Institute of Contemporary Arts, London: An Exhibition in Two Acts (Act I: 5 June – 23 July 2004, Act II: 30 July – 5 Sept. 2004)

Act I – Artworks chosen by:
Pawel Althamer, Eleanor Antin, John Baldessari, Victor Burgin, Maurizio Cattelan, Michael Elmgreen & Ingar Dragset, Liam Gillick, Nan Goldin, Brian Jungen, Ilya & Emilia Kabakov, Tim Lee, Paul McCarthy, Gustav Metzger, Jonathan Monk, Mariko Mori, Gabriel Orozco, Yvonne Rainer, Anri Sala, Yinka Shonibare, Rirkrit Tiravanija.

Act II – Artworks chosen by:
Art & Language, Eija-Liisa Ahtila, Ghada Amer, Daniel Buren, Janet Cardiff, Martin Creed, Olafur Eliasson, Ceal Floyer, Liam Gillick, Eberhard Havekost, Susan Hiller, Koo Jeong-a, Cildo Mereiles, Vik Muniz, Rivane Neuenschwander, Cornelia Parker, Tino Sehgal, Luc Tuymans, Gillian Wearing.
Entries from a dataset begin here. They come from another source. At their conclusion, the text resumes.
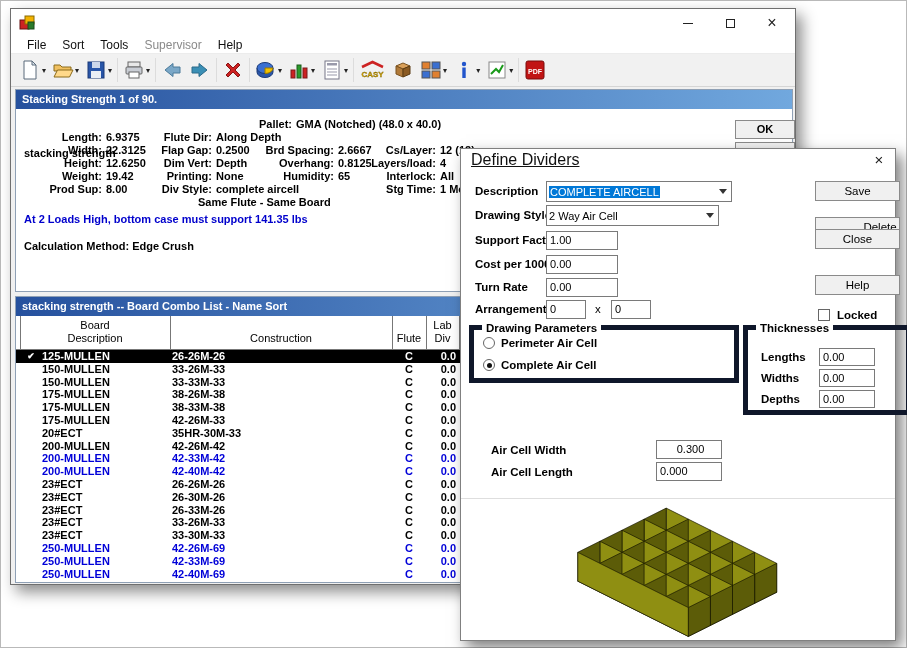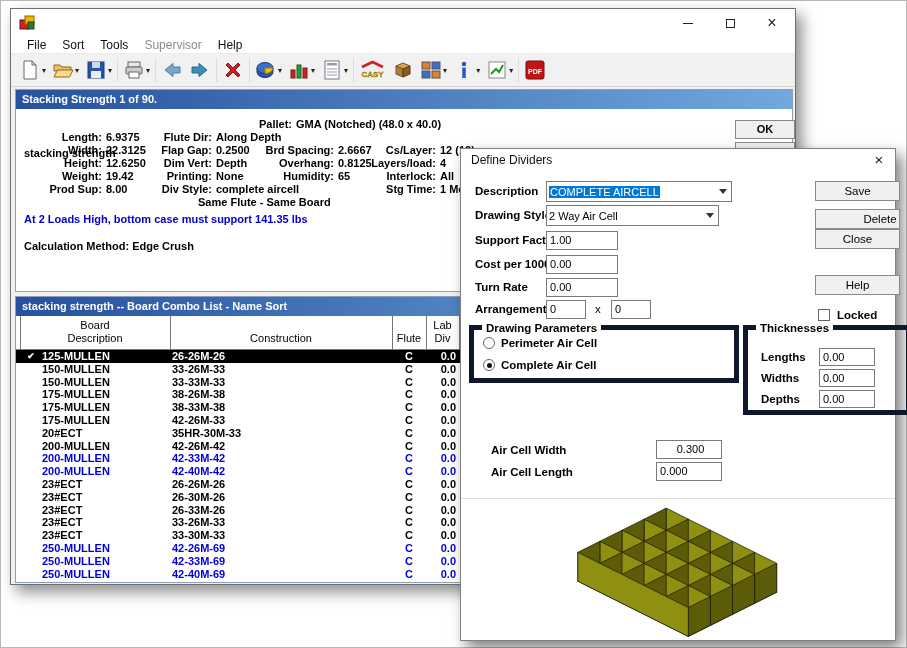--- a/index.html
+++ b/index.html
@@ -47,21 +47,21 @@
 .c-desc{left:26px;}
 .c-cons{left:156px;}
 .c-flute{left:376px;width:34px;text-align:center;}
 .c-lab{left:410px;width:30px;text-align:right;}
 .brow.blue{color:#0000d8;}
 .brow.sel{background:#000;color:#fff;}
 
 
 #dialog{position:absolute;left:460px;top:148px;width:436px;height:493px;background:#fff;border:1px solid #808080;box-shadow:6px 7px 14px rgba(0,0,0,.5);z-index:10;}
 .dlg-titlebar{height:22px;display:flex;align-items:center;position:relative;background:#fff;}
-.dlg-title{font-size:12px;margin-left:10px;color:#111;}
+.dlg-title{font-size:16px;margin-left:10px;color:#111;text-decoration:underline;}
 .dlg-close{position:absolute;right:0;top:0;width:32px;height:22px;text-align:center;line-height:22px;font-size:15px;color:#222;}
 .dlabel{position:absolute;font-size:11.5px;font-weight:bold;white-space:nowrap;color:#000;}
 .dinput{position:absolute;border:1px solid #7a7a7a;font-size:11px;line-height:17px;padding-left:3px;background:#fff;height:19px;}
 .combo{position:absolute;height:21px;border:1px solid #7a7a7a;background:#fff;display:flex;align-items:center;}
 .combo .cval{flex:1;font-size:11px;padding-left:2px;white-space:nowrap;}
 .sel-text{background:#0078d7;color:#fff;padding:0 1px;}
 .carrow{width:16px;display:flex;align-items:center;justify-content:center;}
 .tri{width:0;height:0;border-left:4px solid transparent;border-right:4px solid transparent;border-top:5px solid #333;}
 .dbtn{position:absolute;left:354px;width:85px;height:20px;background:#f0f0f0;border:1px solid #8a8a8a;font-size:11.5px;text-align:center;line-height:18px;}
 .group{position:absolute;border:5px solid #0f172a;}
@@ -453,21 +453,21 @@
 
     <div class="dlabel" style="left:14px;top:132px;">Turn Rate</div>
     <div class="dinput" style="left:85px;top:129px;width:72px;">0.00</div>
 
     <div class="dlabel" style="left:14px;top:154px;">Arrangement</div>
     <div class="dinput" style="left:85px;top:151px;width:40px;">0</div>
     <div class="dlabel" style="left:134px;top:154px;font-weight:normal;">x</div>
     <div class="dinput" style="left:150px;top:151px;width:40px;">0</div>
 
     <div class="dbtn" style="top:32px;">Save</div>
-    <div class="dbtn" style="top:60px;padding-left:45px;">Delete</div>
+    <div class="dbtn" style="top:68px;padding-left:45px;">Delete</div>
     <div class="dbtn" style="top:80px;">Close</div>
     <div class="dbtn" style="top:126px;">Help</div>
 
     <div class="checkbox" style="left:357px;top:160px;"></div>
     <div class="dlabel" style="left:376px;top:160px;">Locked</div>
 
     <div class="group" style="left:8px;top:176px;width:270px;height:58px;">
       <div class="group-label">Drawing Parameters</div>
     </div>
     <div class="radio" style="left:22px;top:188px;"></div>

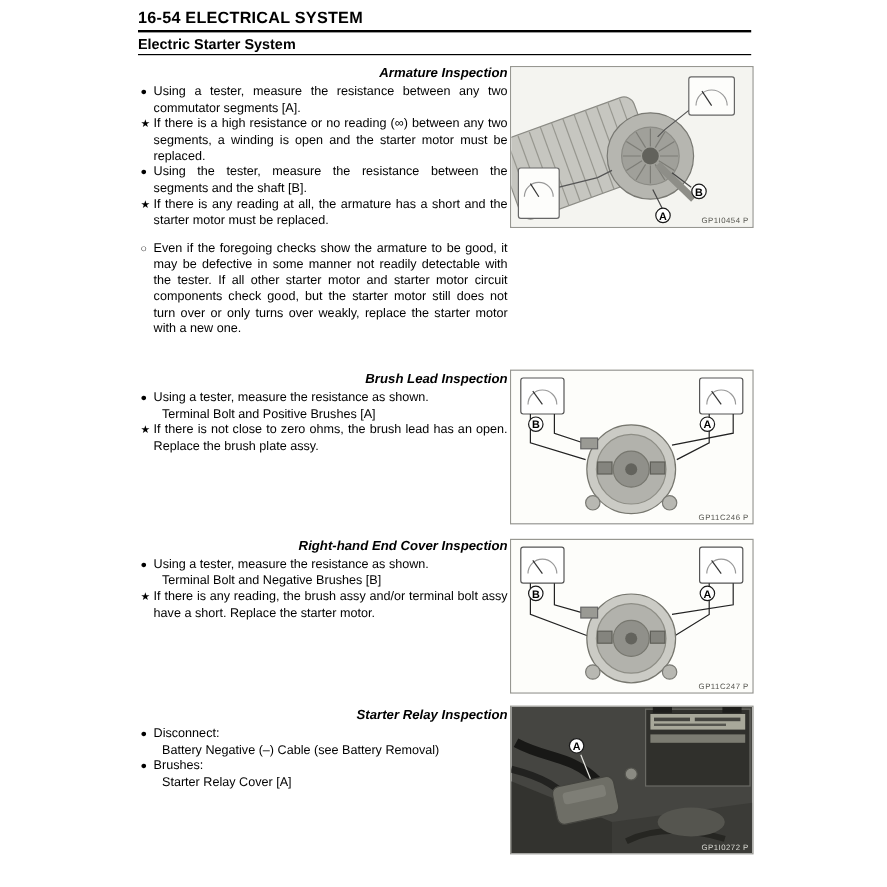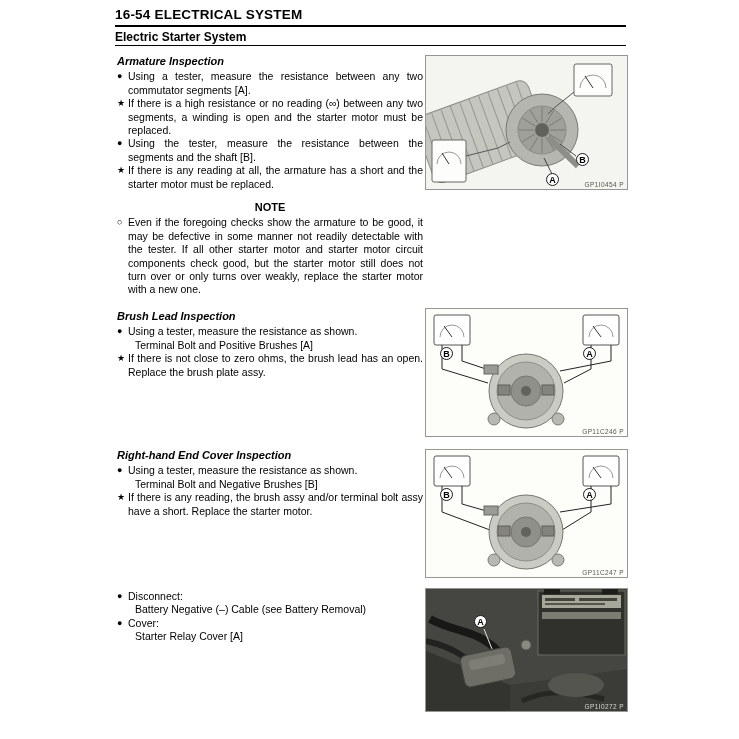--- a/index.html
+++ b/index.html
@@ -14,21 +14,21 @@
   .page { position:relative; width:739px; height:638px; background:#fff; }
 
   
   .h1 { position:absolute; left:115px; top:7px; font-size:13.5px; font-weight:bold; letter-spacing:0.2px; }
   .rule-thick { position:absolute; left:115px; top:25px; width:511px; height:2px; background:#000; }
   .h2 { position:absolute; left:115px; top:30px; font-size:12px; font-weight:bold; }
   .rule-thin { position:absolute; left:115px; top:45px; width:511px; height:1px; background:#000; }
 
   
   .tblock { position:absolute; left:117px; width:306px; font-size:10.5px; line-height:13.4px; }
-  .tblock h3 { font-size:11px; font-weight:bold; font-style:italic; margin-bottom:2px; }
+  .tblock h3 { font-size:11px; font-weight:bold; font-style:italic; margin-bottom:2px;text-align:right; }
   .item { display:flex; }
   .marker { width:11px; flex:none; font-size:9px; line-height:13.4px; }
   .itext { flex:1; text-align:justify; }
   .item.sub .itext { padding-left:7px; text-align:left; }
   .note .note-title { text-align:center; font-weight:bold; font-size:11px; margin-bottom:2px; }
   .note .itext { }
 
   
   .fig { position:absolute; left:425px; width:203px; border:1px solid #979791; background:#fff; overflow:hidden; }
   .fig svg { display:block; }
@@ -70,21 +70,20 @@
       <span class="marker">●</span>
       <span class="itext">Using the tester, measure the resistance between the segments and the shaft [B].</span>
     </div>
     <div class="item">
       <span class="marker">★</span>
       <span class="itext">If there is any reading at all, the armature has a short and the starter motor must be replaced.</span>
     </div>
   </section>
 
   <section class="tblock note" style="top:201px">
-    <div class="note-title">NOTE</div>
     <div class="item">
       <span class="marker">○</span>
       <span class="itext">Even if the foregoing checks show the armature to be good, it may be defective in some manner not readily detectable with the tester.  If all other starter motor and starter motor circuit components check good, but the starter motor still does not turn over or only turns over weakly, replace the starter motor with a new one.</span>
     </div>
   </section>
 
   <section class="tblock" style="top:310px">
     <h3>Brush Lead Inspection</h3>
     <div class="item">
       <span class="marker">●</span>
@@ -110,31 +109,32 @@
       <span class="marker"></span>
       <span class="itext">Terminal Bolt and Negative Brushes [B]</span>
     </div>
     <div class="item">
       <span class="marker">★</span>
       <span class="itext">If there is any reading, the brush assy and/or terminal bolt assy have a short.  Replace the starter motor.</span>
     </div>
   </section>
 
   <section class="tblock" style="top:590px">
+    <h3>Starter Relay Inspection</h3>
     <div class="item">
       <span class="marker">●</span>
       <span class="itext">Disconnect:</span>
     </div>
     <div class="item sub">
       <span class="marker"></span>
       <span class="itext">Battery Negative (–) Cable (see Battery Removal)</span>
     </div>
     <div class="item">
       <span class="marker">●</span>
-      <span class="itext">Cover:</span>
+      <span class="itext">Brushes:</span>
     </div>
     <div class="item sub">
       <span class="marker"></span>
       <span class="itext">Starter Relay Cover [A]</span>
     </div>
   </section>
 
   <figure class="fig" id="fig-armature">
     <svg viewBox="0 0 201 133" width="201" height="133">
       <rect width="201" height="133" fill="#f4f4f0"></rect>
2 stapled brochures, each ca. 16 pp
ISBN 3-937577-76-9

Which artworks do artists consider important and influential? Which pieces would artists like to see exhibited? What artworks have had an influence on other artists’ work? Artists’ Favourites investigates these questions inviting a distinct group of internationally active artists to each select and introduce an artwork of personal significance. In addition, each artist has been asked to elaborate on the reasons behind her or his choice. These statements are presented alongside the artworks in the gallery spaces. By selecting on of their favourite artworks the artists begin a conversation regarding their own individual practice and about particular influences on their work. Consequently building a net of relationships, references and affinities that go further than their own practice and the artwork they have selected for the exhibition. In essence the selected works hold an altered significance, standing not only for themselves and the artists that created them but in addition representing the artists who selected them. The result – a subjective and multifarious collection of artists’ individual choices – suggests the associative relationships between artists and artworks, whilst at the same time mirroring the broad spectrum of contemporary practice. The selected works include pieces by artists such as:

Act I
Robert Barry, Andre Cadere, John Cage, Martin Creed, Walt Disney, Laura Ford, Hollis Frampton, Jean-Luc Godard, Peter Hujar, Sarah Jacobs, Alfred Johansen, Donald Judd, Judson Dance Theater, Sol LeWitt, Philippe Parreno, Robert Smithson, Rirkrit Tiravanjia, Christopher Williams…

Act II
Chantal Akerman, Carl Andre, Peter Fischli & David Weiss, Gary Hill, Martin Honert, Jeff Koons, Piero Manzoni, Chris Marker, Charles Ray, Ed Ruscha, Fred Sandback, Rosemarie Trockel, Andy Warhol, Lawrence Weiner…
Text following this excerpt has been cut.